> **TASK DESCRIPTION**:
A faithful copy of every entry, with the pictures removed, is what is needed here.
** MATERIAL SHOWN follows **
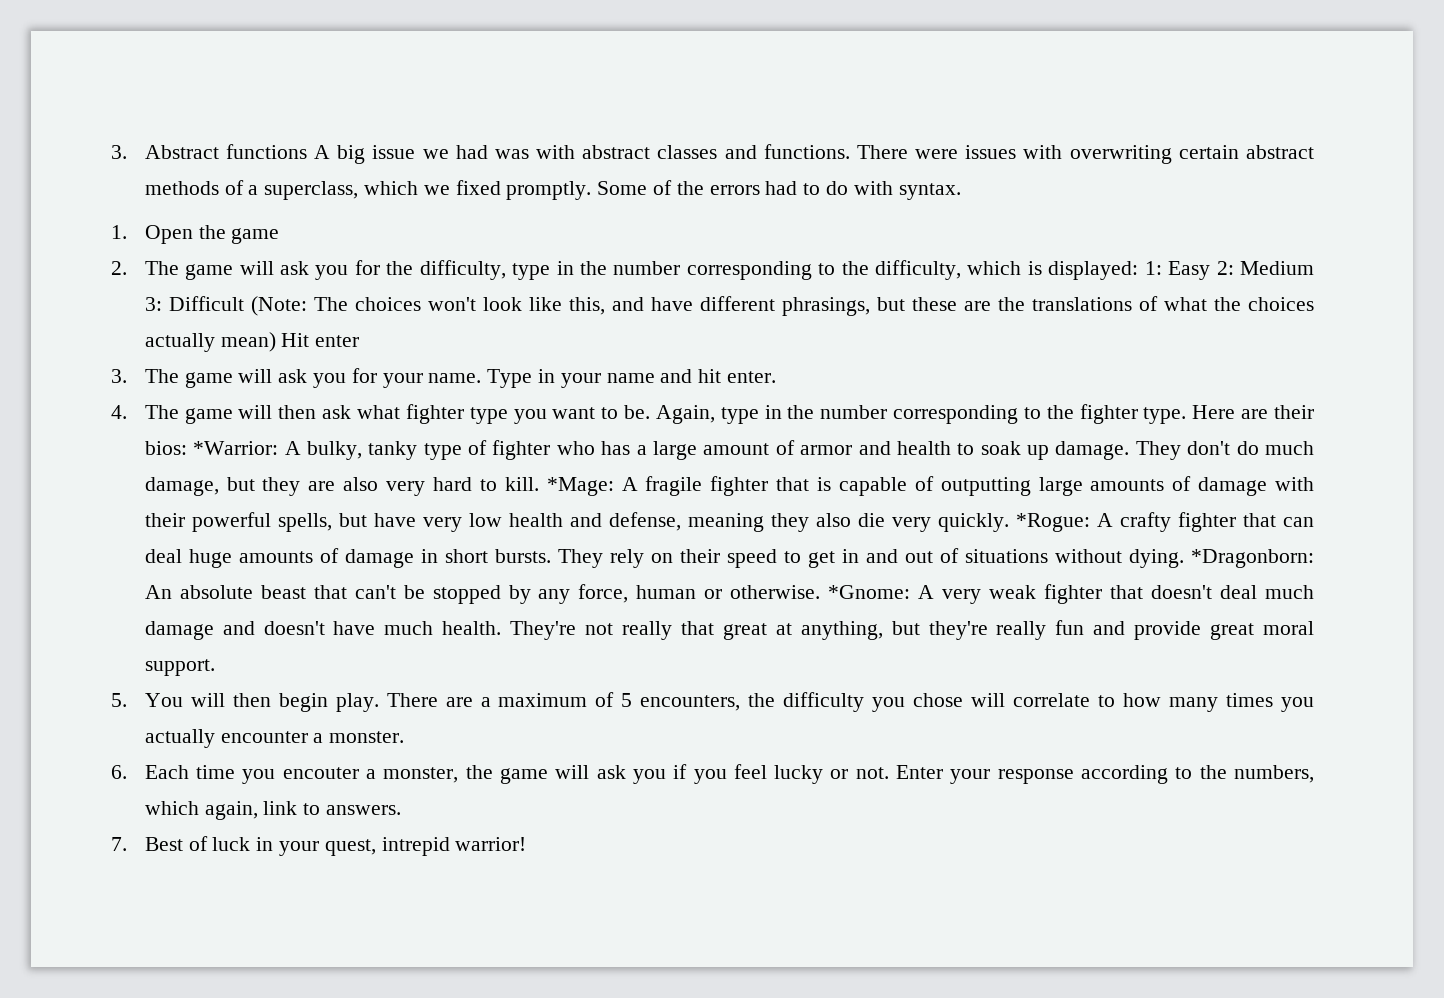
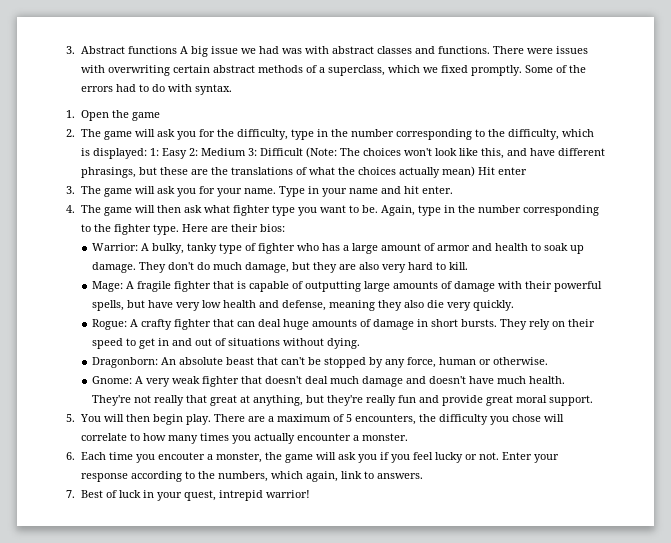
[193,441,279,455] *Warrior: -> [91,243,138,251] // Warrior:
[546,477,614,496] *Mage: -> [91,281,123,292] // Mage:
[1015,513,1090,532] *Rogue: -> [91,319,127,330] // Rogue:
[1190,549,1314,568] *Dragonborn: -> [91,357,158,368] // Dragonborn:
[828,585,911,599] *Gnome: -> [91,376,132,384] // Gnome:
** End of MATERIAL SHOWN **
> **RESPONSE TO THIS EXERCISE**:
[193,441,279,455] *Warrior: -> [91,243,138,251] // Warrior:
[546,477,614,496] *Mage: -> [91,281,123,292] // Mage:
[1015,513,1090,532] *Rogue: -> [91,319,127,330] // Rogue:
[1190,549,1314,568] *Dragonborn: -> [91,357,158,368] // Dragonborn:
[828,585,911,599] *Gnome: -> [91,376,132,384] // Gnome:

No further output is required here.